Breaking News

Coronavirus collabs: the social media games entertaining the masses – and bringing us together



What quarantine without the fun way to pass the time? As the social alienation that caused the pandemic pushed more and more people to the solitude of the home, the isolated people began to find ways to entertain, neighbors and strangers around the world through the social media.

For movie enthusiasts who miss the collective experience on the silver screen - the phone appears in silent scenes, the guy behind you chews popcorn in his ear and, perhaps more specifically, the joy of being dissected Movie with friends later - British actor Brett Goldstein started a movie club on Twitter.

According to the hashtag #IsolationFilmClub, a movie chosen by a nominated user, anyone who wants to watch it is possible, and then talk about it using the hashtag, Goldstein said.

Since lots of people will be stuck at home, I’ve decided to start a film club. Every day we pick a film. Anyone who wants to watch it can, and then talk about it using the hashtag

First film is Long Shot.

I nominate @MrNishKumar to choose tomorrow’s.


View image on Twitter


134 people are talking about this

For those who want something a little more active, there's the Big Kitchen Flood: a collaborative playlist combined with a solo family kitchen boogie at the same time, starting with - naturally - Dancing On Robyn's own My own.

It Mac Grardi met the Italian balcony musicians.

OK so the idea is this. We can't go out, so let's all meet at 7pm in YOUR kitchen and have a dance. Send your suggestions and we'll pick one for each night, and add it to the Big Kitchen Disco playlist https://sptfy.com/93zS~s 

87 people are talking about this

Or you could dance along to one of the many quarantine playlists being created. The actor Rita Wilson – who was diagnosed with coronavirus along with her husband Tom Hanks on Australia’s Gold Coast last week – collaborated with the public to produce Quarantunes, a 47-song set on Spotify including such classics as Locked Up by Akon, U Can’t Touch This by MC Hammer and I Will Survive by Gloria Gaynor.



And because you dance, why not combine it with a light show? After Sydney, Australia announced the cancellation of the annual Vivid audio and visual festival - known not only for its colorful lighting shows on landmarks across the CBD, but also in a series of live concerts. - a DIY version has appeared on Facebook.

Can take your own festive lights on your balcony, switch over your living room bulbs to COLOR. Get the LIT self-isolation copy for our personal page DIY Vivid Australia, the event page says.

Meanwhile, on Instagram, Australian musicians who are part of the emerging music program of the young radio group Triple J, Unearthed, presented each other with other songs.

Hauskey, the musician who started it, said he started doing it to prevent his feeling of being useless when stuck at home.
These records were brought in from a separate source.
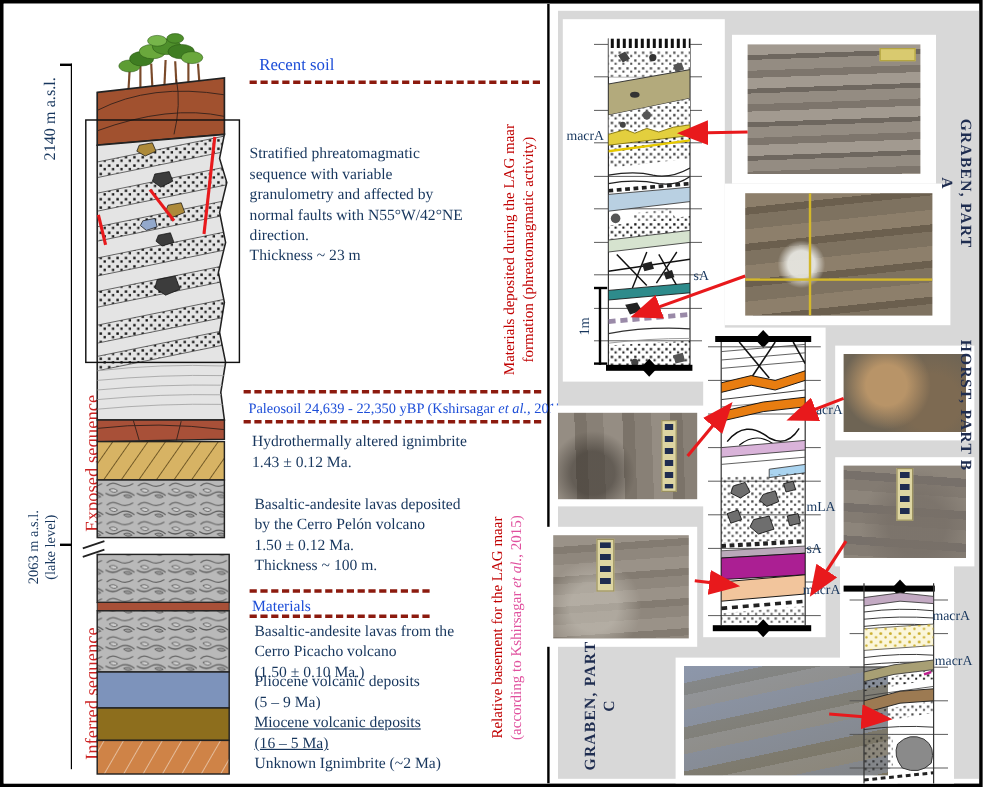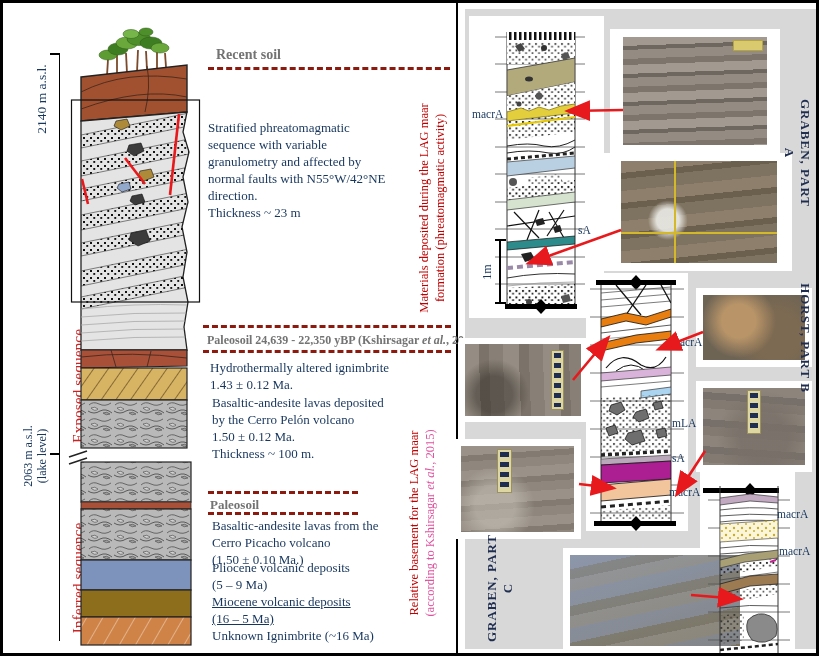--- a/index.html
+++ b/index.html
@@ -8,7 +8,7 @@
   .abs{position:absolute;}
   .t{position:absolute;font-family:"Liberation Serif","DejaVu Serif",serif;}
   .navy{color:#17365d;}
-  .hred{color:#737373;font-weight:bold;}
+  .hred{color:#1d4ed8;}
   .sred{color:#cc2222;}
   .mred{color:#c00000;}
   .pink{color:#e0519e;}

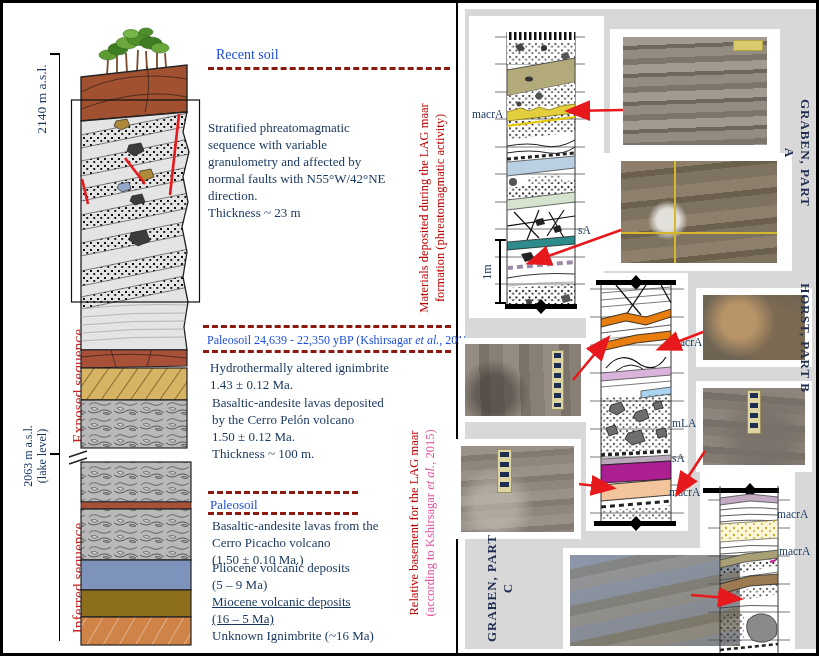--- a/index.html
+++ b/index.html
@@ -199,7 +199,7 @@
   <div class="t navy ml" style="left:207px;top:356px;width:220px;">Hydrothermally altered ignimbrite
 1.43 ± 0.12 Ma.</div>
 
-  <div class="t navy ml" style="left:209px;top:391px;width:220px;">Basaltic-andesite lavas deposited
+  <div class="t navy ml" style="left:209px;top:408px;width:220px;">Basaltic-andesite lavas deposited
 by the Cerro Pelón volcano
 1.50 ± 0.12 Ma.
 Thickness ~ 100 m.</div>

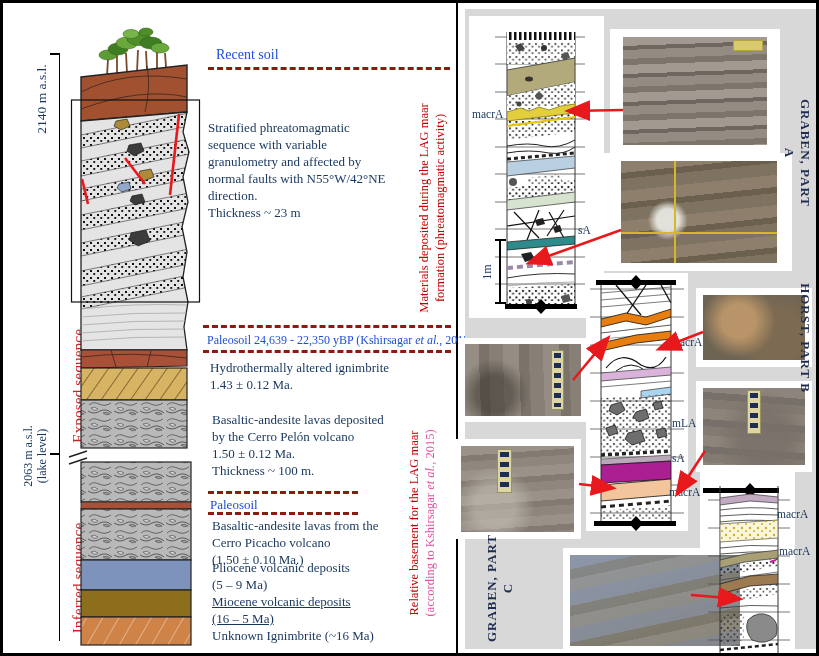--- a/index.html
+++ b/index.html
@@ -205,7 +205,7 @@
 Thickness ~ 100 m.</div>
 
   <div class="dash" style="left:205px;top:488px;width:150px;"></div>
-  <div class="t hred" style="left:207px;top:494px;font-size:13px;">Paleosoil</div>
+  <div class="t hred" style="left:207px;top:494px;font-size:13px;">Materials</div>
   <div class="dash" style="left:205px;top:509px;width:150px;"></div>
 
   <div class="t navy ml" style="left:209px;top:514px;width:220px;">Basaltic-andesite lavas from the

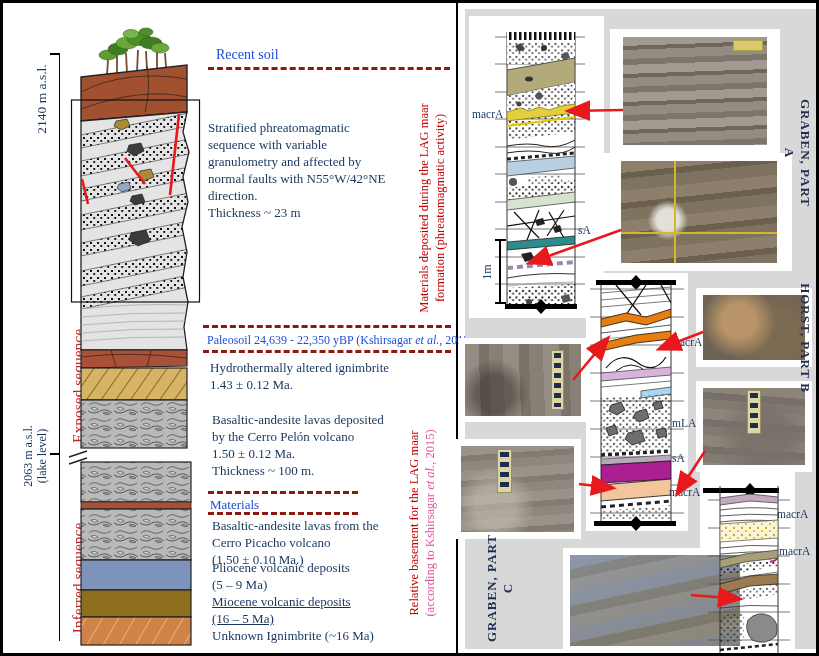--- a/index.html
+++ b/index.html
@@ -215,7 +215,7 @@
 (5 – 9 Ma)</div>
   <div class="t navy ml" style="left:209px;top:590px;width:220px;text-decoration:underline;">Miocene volcanic deposits
 (16 – 5 Ma)</div>
-  <div class="t navy ml" style="left:209px;top:624px;width:240px;">Unknown Ignimbrite (~16 Ma)</div>
+  <div class="t navy ml" style="left:209px;top:624px;width:240px;">Unknown Ignimbrite (~2 Ma)</div>
 
   <div class="t mred rot ccw ml" style="left:312px;top:188px;width:234px;height:34px;font-size:12.5px;line-height:16px;">Materials deposited during the LAG maar
 formation (phreatomagmatic activity)</div>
With so many musicians having canceled their gigs in the near future, he revealed his small audience to others. Lightning is a small way for me to help out, he said. .


For those whose cathartic impulses tend towards the introspective, the Oregon illustrator Carson Ellis has started a Quarantine Art Club on Instagram, posting regular art prompts, challenges and tips in an attempt to help others entertain themselves or the other people in their household – particularly the youngsters.

“I’m thinking of ways that we can stay connected here through art,” she wrote in a post on Monday. “We’re all going to be more isolated than usual. Many of us just became unwitting homeschool teachers to our kids. Many of us will be home all alone for a while. Let’s keep busy. I’ll try to post assignments every day this week that you can do on your own or with your family. Let me know if you have drawing exercises you love and I’ll share them.”
More than 700 people responded to the first challenge: a self-portrait.
Ellis’s Quarantine Art Club is a more organised, visual art-focused version of the creative projects happening around the world under the hashtag #IsolationCreation, in which art-makers of all kinds are using the enforced downtime to make, bake, carve, collage and concoct their way through the crisis.